SIMPL open source project... / Send/Receive/Reply message passing

bob ican-rZHaEmXdJNJWk0Htik3J/w at public.gmane.org
Thu Jun 29 13:29:55 UTC 2006


On Wednesday 28 June 2006 05:57 pm, Christopher Browne wrote:
> On 6/28/06, Jason Spiro <jasonspiro4-Re5JQEeQqe8AvxtiuMwx3w at public.gmane.org> wrote:
> > On 6/22/06, bob <ican-rZHaEmXdJNJWk0Htik3J/w at public.gmane.org> wrote:
> > > In reality the SIMPL API is really just 5 main functions:
> > >
> > > name_attach() - to register a process name
> > > name_locate() - to open a communication channel to a process found by
> > > name
> > > Send() - throw off a message and wait for a response
> > > Reply() - respond to a message
> > > Receive() - wait for a message to be thrown your way
> >
> > Isn't this similar to the use of TCP sockets or Unix named sockets?
>
> Sure, it's *similar*.
>
> But that's only true in the bland sense that "everything on Unix
> involves manipulating files."  Which may at some level be true, but if
> you're trying to reverse engineer someone's binary data format, it may
> include a whole lot of cursing...
>
> By layering the API on top, you don't need, as a programmer, to pay
> attention to the details of how messages go back and forth.  It's easy
> to work with messages; they look nice and atomic, as opposed to
> figuring out how many bytes to read from a socket.
>
> The docs for Isect outline this nicely...
> http://isectd.sourceforge.net/isect_1.html#SEC1
>
> ---------------------------------------------
> Long before the buzzwords "client-server" and "middleware" were ever
> coined, programmers used middleware to build client-server systems.
> They programmed using character or block IO directly to the network
> devices which may have been proprietary, like Data General's MCA
> cards, or standard like UARTs for serial communications.
>
> Over TCP/IP networks, regardless whether the network interface is
> token-ring, ethernet, or PPP, the socket library developed at the
> University of Berkeley became the standard way for programs running on
> different computers (or even the same computer) to communicate with
> each other.
>
> But writing servers is more complicated than just read()ing requests
> from a client.

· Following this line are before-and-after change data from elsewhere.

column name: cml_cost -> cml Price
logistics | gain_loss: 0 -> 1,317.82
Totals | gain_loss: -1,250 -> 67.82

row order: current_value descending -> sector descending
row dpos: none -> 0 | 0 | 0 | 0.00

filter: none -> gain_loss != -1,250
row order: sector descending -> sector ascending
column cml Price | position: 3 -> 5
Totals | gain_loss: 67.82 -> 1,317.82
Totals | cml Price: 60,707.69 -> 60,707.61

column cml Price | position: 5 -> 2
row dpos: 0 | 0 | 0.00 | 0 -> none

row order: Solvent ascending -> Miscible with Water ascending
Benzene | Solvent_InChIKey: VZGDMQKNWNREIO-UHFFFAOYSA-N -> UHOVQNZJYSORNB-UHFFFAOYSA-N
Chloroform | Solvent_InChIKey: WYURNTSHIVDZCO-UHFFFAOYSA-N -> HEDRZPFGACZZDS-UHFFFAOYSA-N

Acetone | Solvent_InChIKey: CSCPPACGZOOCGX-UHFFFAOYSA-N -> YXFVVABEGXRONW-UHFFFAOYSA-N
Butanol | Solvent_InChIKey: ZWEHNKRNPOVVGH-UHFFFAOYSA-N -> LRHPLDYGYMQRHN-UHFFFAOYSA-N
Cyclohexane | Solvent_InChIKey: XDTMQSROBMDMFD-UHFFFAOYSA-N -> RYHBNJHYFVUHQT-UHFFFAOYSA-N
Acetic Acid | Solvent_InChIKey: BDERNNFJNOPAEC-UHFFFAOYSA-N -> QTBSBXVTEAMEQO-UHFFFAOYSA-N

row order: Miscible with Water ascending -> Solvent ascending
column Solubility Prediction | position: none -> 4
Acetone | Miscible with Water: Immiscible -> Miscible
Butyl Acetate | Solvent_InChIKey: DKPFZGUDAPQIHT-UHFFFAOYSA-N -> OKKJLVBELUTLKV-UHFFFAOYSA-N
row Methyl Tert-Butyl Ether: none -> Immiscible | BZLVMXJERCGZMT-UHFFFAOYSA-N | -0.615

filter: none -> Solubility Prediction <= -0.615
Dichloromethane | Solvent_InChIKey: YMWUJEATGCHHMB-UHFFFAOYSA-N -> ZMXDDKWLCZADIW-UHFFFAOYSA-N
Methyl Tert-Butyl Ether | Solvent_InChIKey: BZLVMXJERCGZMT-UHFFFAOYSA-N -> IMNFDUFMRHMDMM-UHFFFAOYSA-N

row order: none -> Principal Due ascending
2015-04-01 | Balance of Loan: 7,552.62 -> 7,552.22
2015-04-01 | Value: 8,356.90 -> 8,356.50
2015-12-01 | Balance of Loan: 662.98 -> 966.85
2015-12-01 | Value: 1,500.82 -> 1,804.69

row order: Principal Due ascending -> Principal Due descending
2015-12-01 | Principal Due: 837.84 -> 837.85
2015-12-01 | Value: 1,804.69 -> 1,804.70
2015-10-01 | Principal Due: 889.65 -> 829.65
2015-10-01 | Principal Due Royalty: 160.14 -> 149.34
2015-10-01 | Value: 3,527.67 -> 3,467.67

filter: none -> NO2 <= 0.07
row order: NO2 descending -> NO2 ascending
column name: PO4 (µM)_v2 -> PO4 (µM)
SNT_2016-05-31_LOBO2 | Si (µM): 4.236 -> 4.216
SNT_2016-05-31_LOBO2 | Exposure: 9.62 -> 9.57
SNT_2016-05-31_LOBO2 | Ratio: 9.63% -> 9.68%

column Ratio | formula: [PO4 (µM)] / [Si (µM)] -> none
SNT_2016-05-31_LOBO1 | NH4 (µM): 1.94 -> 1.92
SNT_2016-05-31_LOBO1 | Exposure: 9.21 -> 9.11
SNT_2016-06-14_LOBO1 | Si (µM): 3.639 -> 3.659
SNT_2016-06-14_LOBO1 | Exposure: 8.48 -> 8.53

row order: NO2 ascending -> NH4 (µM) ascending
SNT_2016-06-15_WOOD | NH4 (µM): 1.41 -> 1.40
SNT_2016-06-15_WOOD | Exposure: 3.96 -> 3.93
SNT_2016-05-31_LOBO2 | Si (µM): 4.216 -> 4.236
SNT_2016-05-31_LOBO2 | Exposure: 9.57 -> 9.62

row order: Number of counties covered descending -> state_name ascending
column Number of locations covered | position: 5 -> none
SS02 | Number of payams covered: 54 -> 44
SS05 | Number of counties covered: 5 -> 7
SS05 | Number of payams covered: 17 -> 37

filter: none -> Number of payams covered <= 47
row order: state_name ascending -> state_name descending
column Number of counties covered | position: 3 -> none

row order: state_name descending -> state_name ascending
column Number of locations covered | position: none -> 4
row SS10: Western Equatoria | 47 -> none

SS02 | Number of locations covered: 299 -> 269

What if there are multiple clients? What if the client
> dies while you're still processing? What if the server dies? How does
> the client find the server? Should or must the server be multitasking?
> How should semaphores be used? These issues all concern network
> programming and have little (read: nothing) to do with what the
> programmer really needs the server to do. In fact, for simple server
> programs the overhead of the network programming may make it not worth
> it to create the server in the first place.
> ---------------------------------------------

Don't forget the built in synchronization that comes from the S/R/R messaging.   
This is a huge benefit when trying to design and debug complex networked 
systems.

As a rule regardless of how they are deployed (single node or multinode) S/R/R 
systems are forced to behave reproducably.     Nothing makes a testing 
engineer wish for a career change more than a system which exibits chaotic 
and unreproducable behavior.

In fact most S/R/R systems are built and fully tested on a single node and 
then simply redeployed on a network.     If done properly the only thing that 
changes is the apparent execution speed.    The S/R/R sychronization looks 
after insuring that the message sequence is always reproducable ... network 
or not.

The earliest SIMPL implementations (~1997) were done on an AIX system using 
TCP/IP sockets to carry all the messaging.   The current implementation uses 
shared memory blocks to carry the message traffic (locally) and named pipes 
(fifos) to provide a select()'able fd for synchronization.    Along the way 
there have been kernel module implementations of SIMPL ... most of which are 
in severe need of maintainence attention as the Linux kernel internals keep 
evolving.    Although the kernel module implementations offered better 
performance (rivaling QNX in on some hardware) than the shared memory/fifo 
implementation the issues of maintenance overwelmed that advantage in most 
cases.

Actually there still is a TCP/IP implementation of SIMPL which was originally 
developed to allow Tcl/Tk applets to converse,  but has since been extended 
to any inter OS Tcl/Tk communication. (eg.  Windows to Linux,  or Linux to 
deeply embedded devices).

To carry the messages between nodes the SIMPL project provides generic 
surrogates which convert the local shared memory to a TCP/IP stream and then 
back again.   The surrogate framework is general enough that any data 
transport scheme (eg. RS232/485,  replicated memory  etc.) could be used 
transparently and even in parallel (as a failover redundancy scheme).

The surrogates embody all the "knowledge" of the network and simply treat the 
messages as data packets to be transported.     The surrogate abstraction 
saves the programmer a great deal of effort and allows him/her to concentrate 
on building the application code to solve the problem at hand.